INPP4B overexpression enhances the antitumor efficacy of PARP inhibitor AG014699 in MDA-MB-231 triple-negative breast cancer cells.

Although preclinical and clinical studies on poly-(adenosine diphosphate ribose) polymerase (PARP) inhibitor alone or in combination with DNA-damaging agents have shown promising results, further research to improve and broaden the application scope of this therapeutic approach is needed. The main aim of this study was to evaluate whether overexpressing inositol polyphosphate 4-phosphatase type II (INPP4B) gene, a novel tumor suppressor gene negatively regulating the phosphatidylinositol 3-kinase (PI3K)/AKT signaling pathway, could enhance the antitumor efficacy of PARP inhibitor AG014699 used in the treatment of triple-negative breast cancer (TNBC).
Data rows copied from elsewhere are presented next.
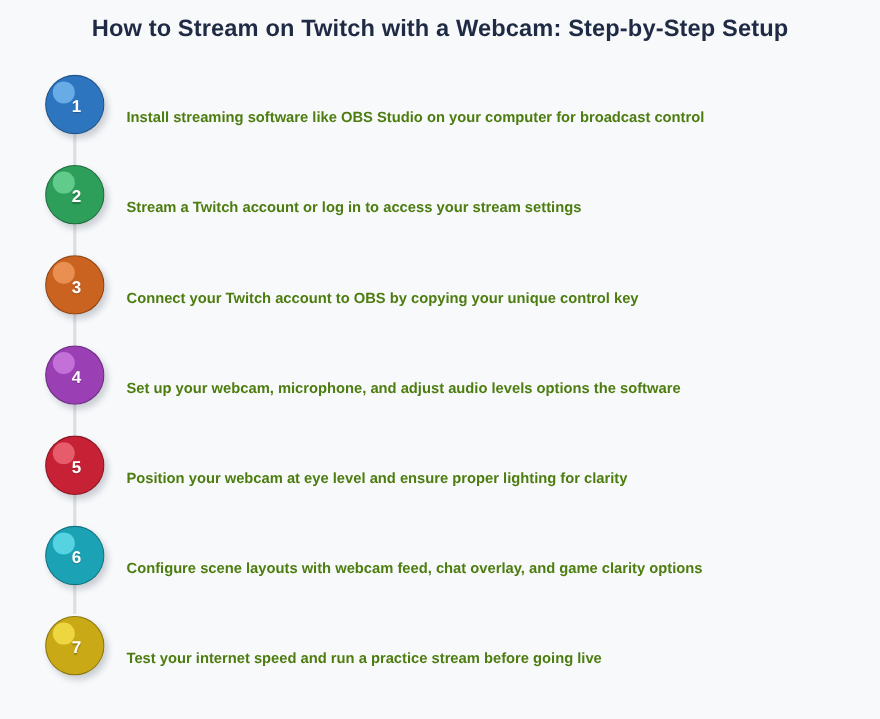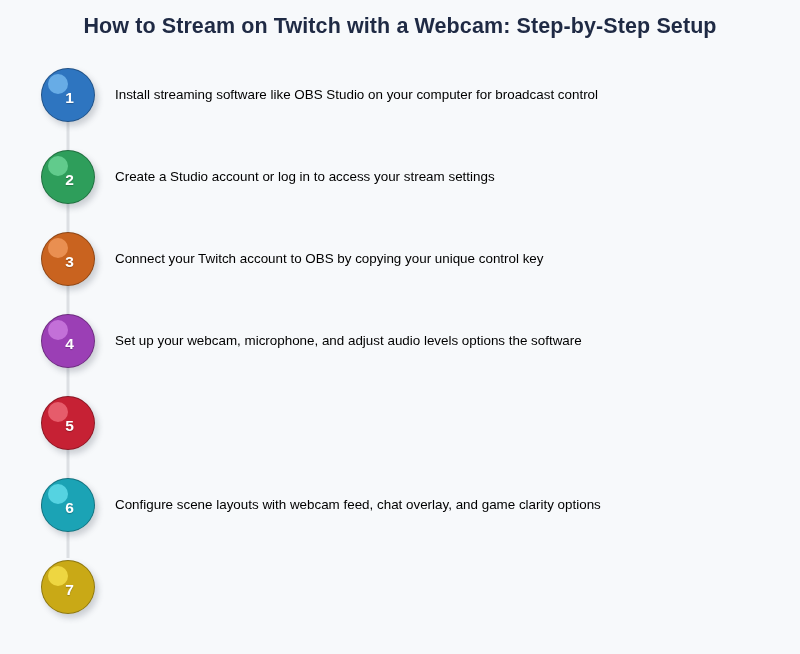"Install streaming software like OBS" .step-text { color: #000000 -> #4d7c0f; font-weight: none -> bold; top: 0 -> 12px }
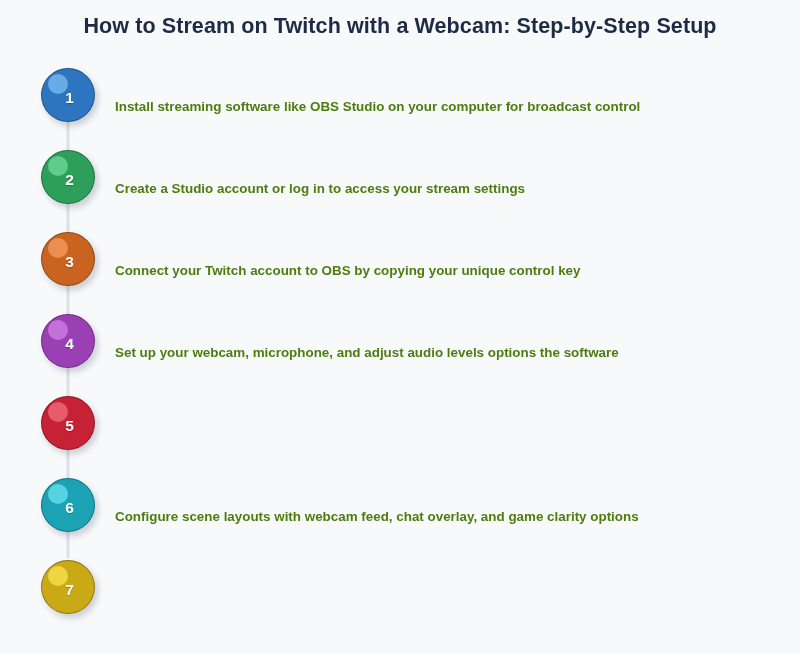"Create a Studio account or" div.step-text { text: Create a Studio -> Stream a Twitch }
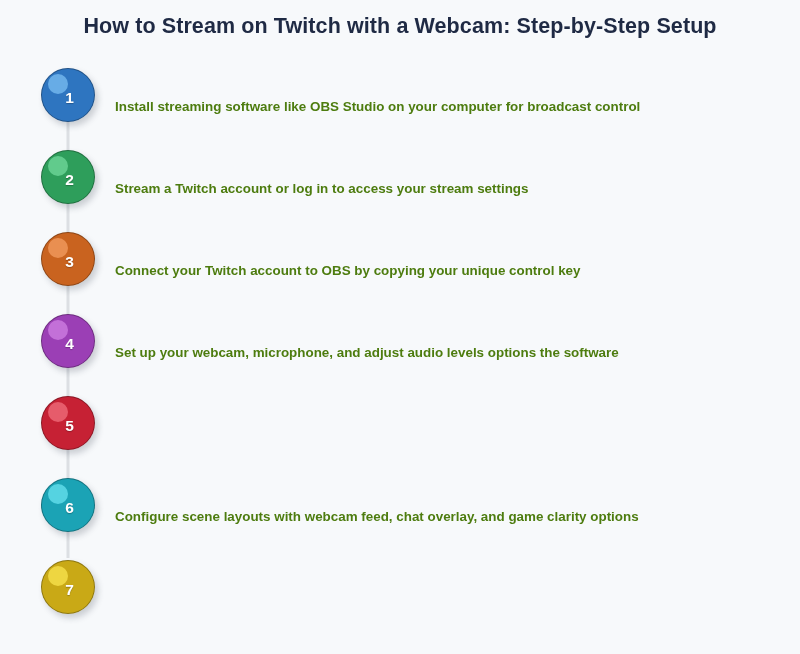"Position your webcam at eye" div.step-text { html: none -> <div>Position your webcam at eye level and ensure proper lighting for clarity</div> }
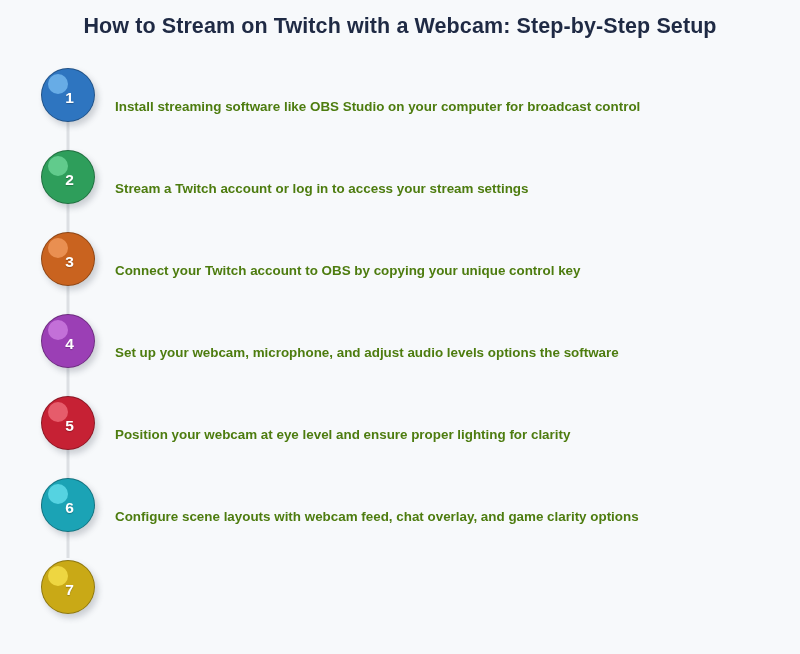"Test your internet speed and" div.step-text { html: none -> <div>Test your internet speed and run a practice stream before going live</div> }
Here in this report, we used a TNBC cell line MDA-MB-231 without expression of INPP4B as the study model and a lentiviral system to stably overexpress INPP4B gene in MDA-MB-231 cells. We detected that the overexpression of INPP4B could significantly suppress cell proliferation and block cell cycle progression in G1 phase via decreasing the protein level of phosphorylated AKT. It is further revealed that PARP inhibitor AG014699 induced DNA damage conferring a G2/M arrest and decreased cell viability, which is paralleled by the induction of apoptosis. However, PARP inhibitor AG014699 could activate the PI3K/AKT signaling pathway activity and partially offset its therapeutic efficacy. In our study, a significant enhancement of proliferation inhibition was observed when INPP4B overexpression was combined with PARP inhibitor AG014699 in comparison with either single treatment. The suppression of PI3K/AKT pathway caused by the overexpression of INPP4B contributed to the enhanced antitumor efficacy of the combined therapy. Our in vitro results indicated that this experimental therapeutic strategy combining INPP4B overexpression and PARP inhibitor AG014699 might be of potential therapeutic value as a new strategy for the treatment of patients with TNBC and is worthy of further study.